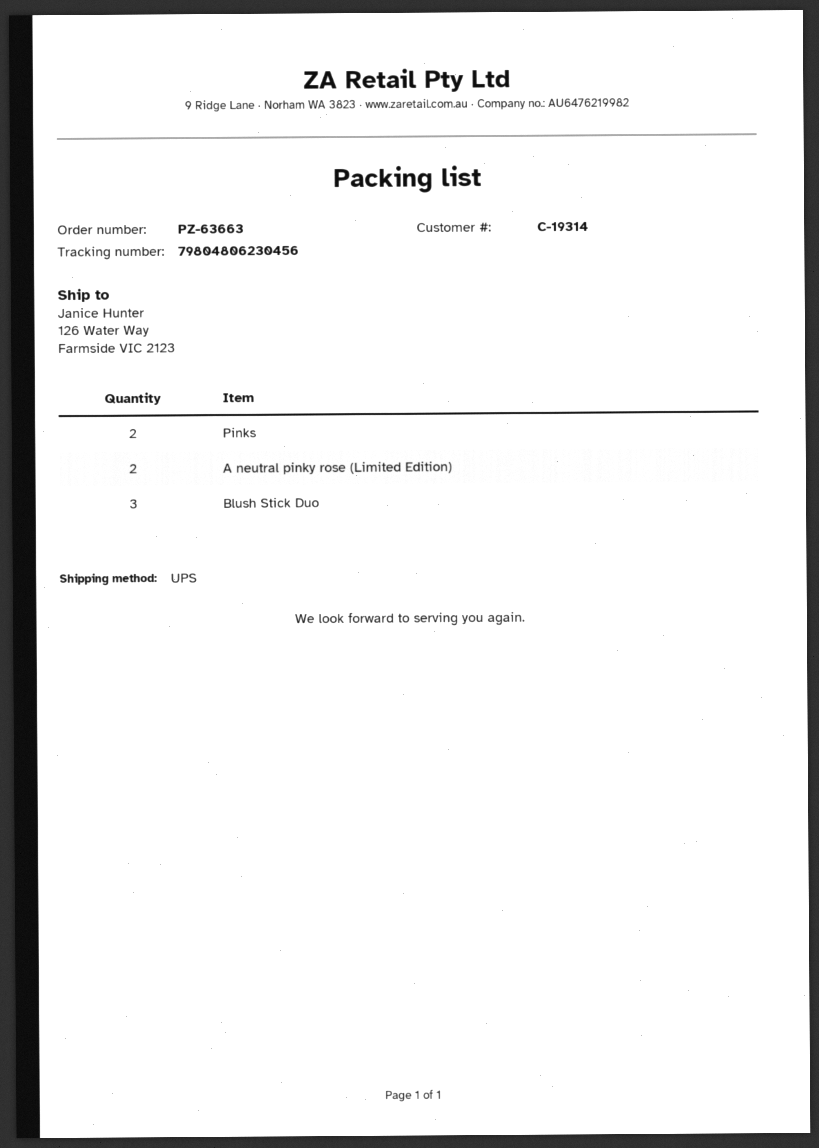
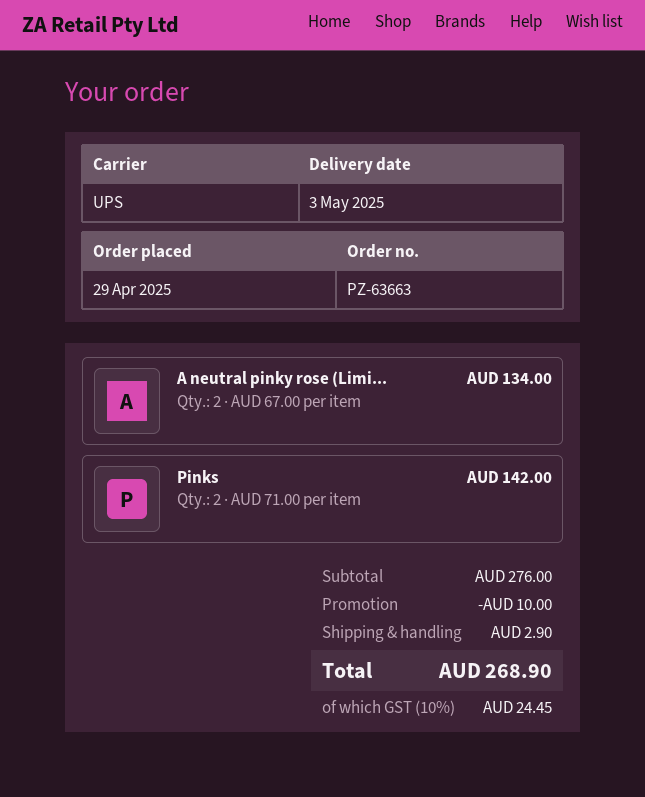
Blush Stick Duo: 3 -> none

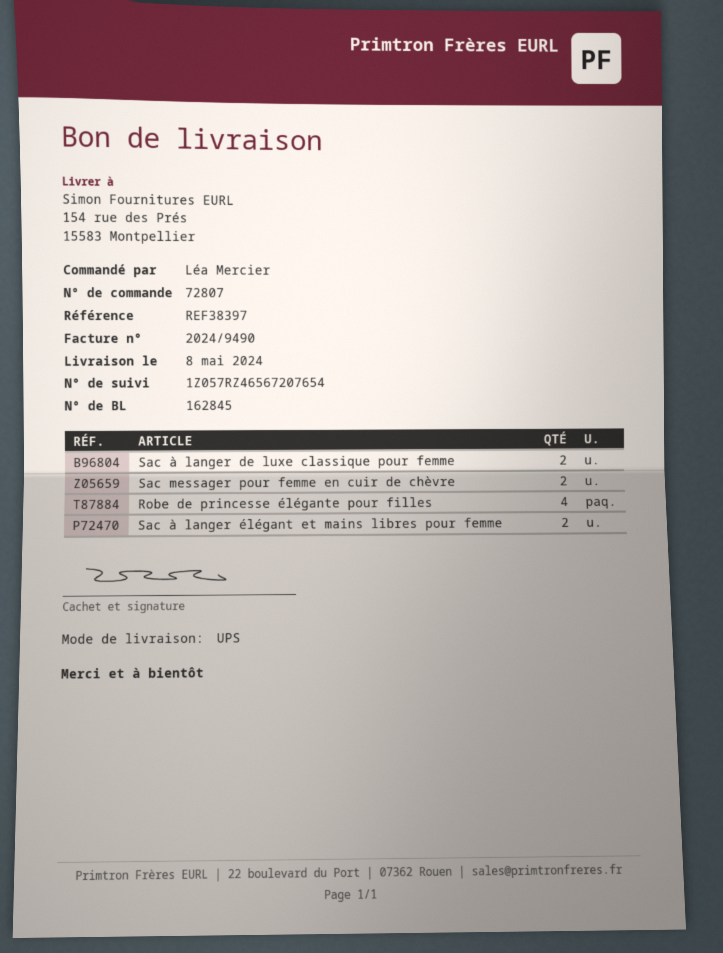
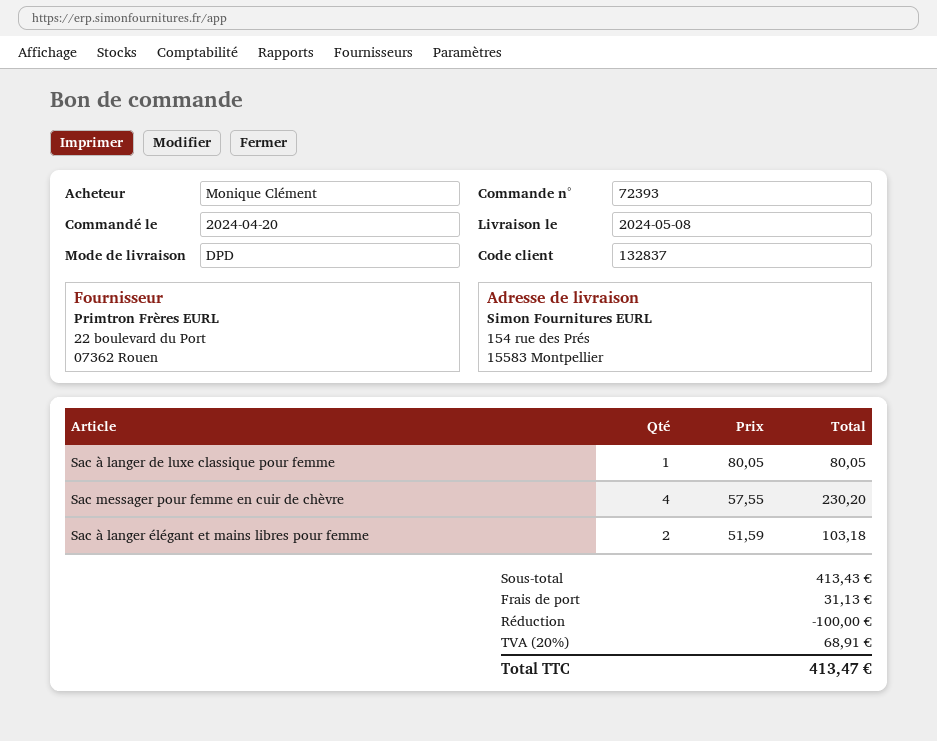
order number: 72807 -> 72393
ordered by: Léa Mercier -> Monique Clément
shipping method: UPS -> DPD
Sac à langer de luxe classique pour femme: 2 -> 1
Sac messager pour femme en cuir de chèvre: 2 -> 4
Robe de princesse élégante pour filles: 4 -> none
□ □ □ □ □ □ □
For each line in the data that holds the word "femme", copy the line.

Sac à langer de luxe classique pour femme: 2 -> 1
Sac messager pour femme en cuir de chèvre: 2 -> 4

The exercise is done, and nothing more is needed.